_What is expected_: Produce a faithful copy of the data, one that leaves out the pictures.

_Task inputs_:
*** Begin section ***
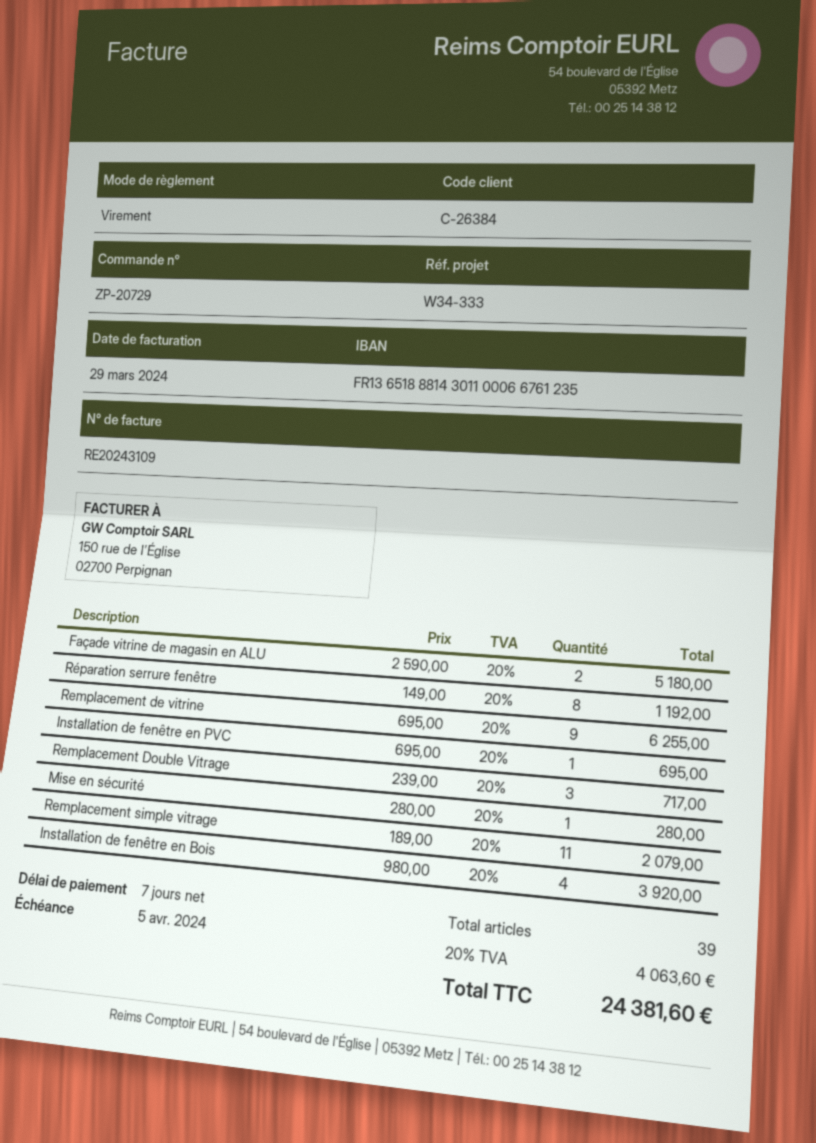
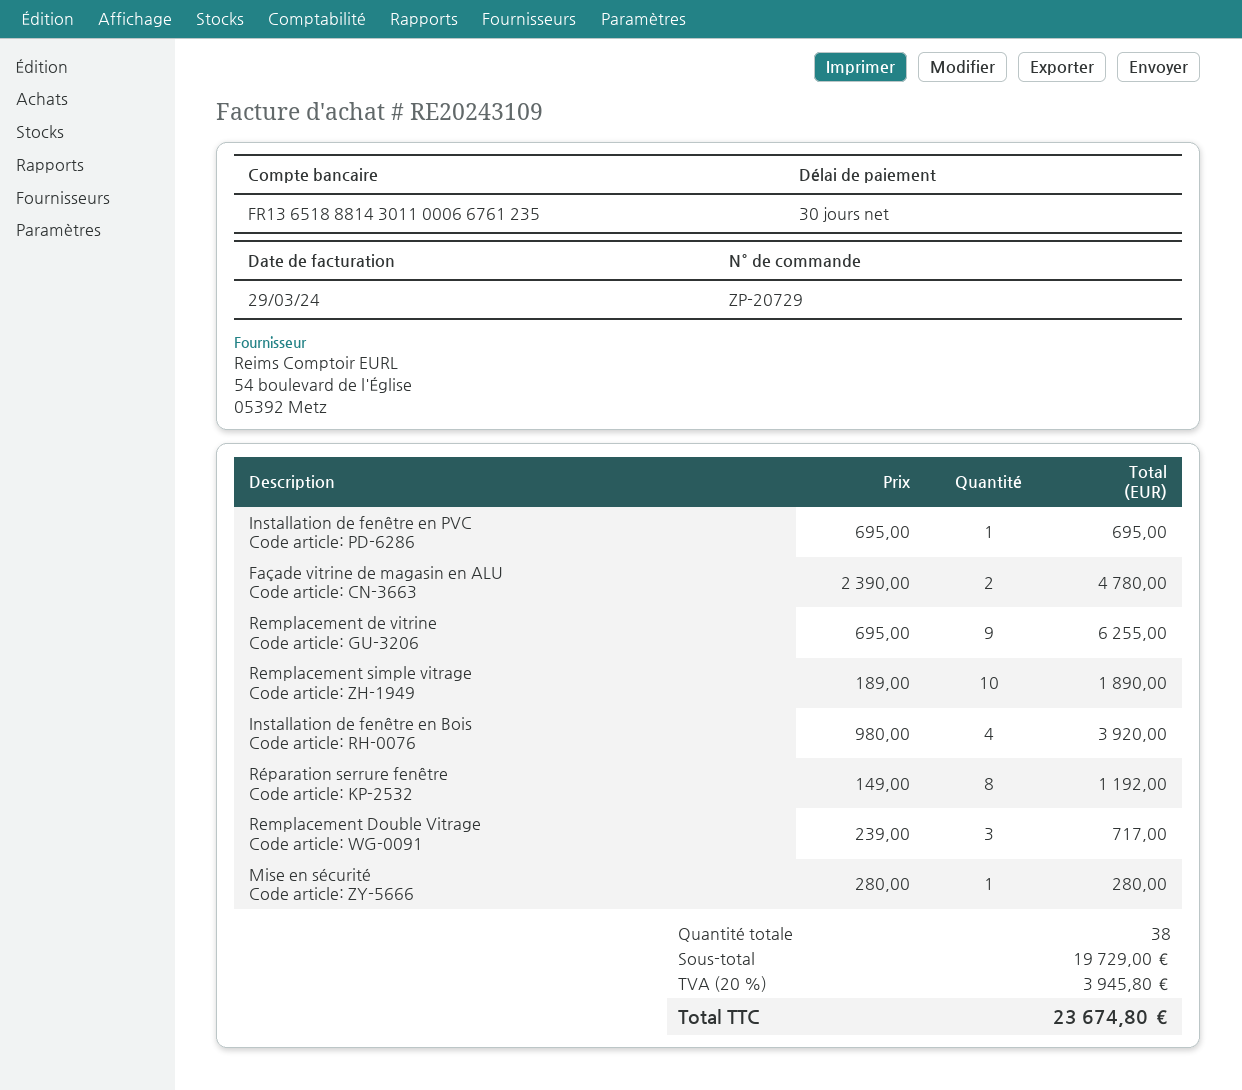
payment terms: 7 days -> 30 days
Façade vitrine de magasin en ALU: 2 x 2590.00 = 5180.00 -> 2 x 2390.00 = 4780.00
Remplacement simple vitrage: 11 x 189.00 = 2079.00 -> 10 x 189.00 = 1890.00
total quantity: 39 -> 38
tax: 20% = 4063.60 -> 20% = 3945.80
total: 24381.60 -> 23674.80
*** End section ***
_Result of this task_:
payment terms: 7 days -> 30 days
Façade vitrine de magasin en ALU: 2 x 2590.00 = 5180.00 -> 2 x 2390.00 = 4780.00
Remplacement simple vitrage: 11 x 189.00 = 2079.00 -> 10 x 189.00 = 1890.00
total quantity: 39 -> 38
tax: 20% = 4063.60 -> 20% = 3945.80
total: 24381.60 -> 23674.80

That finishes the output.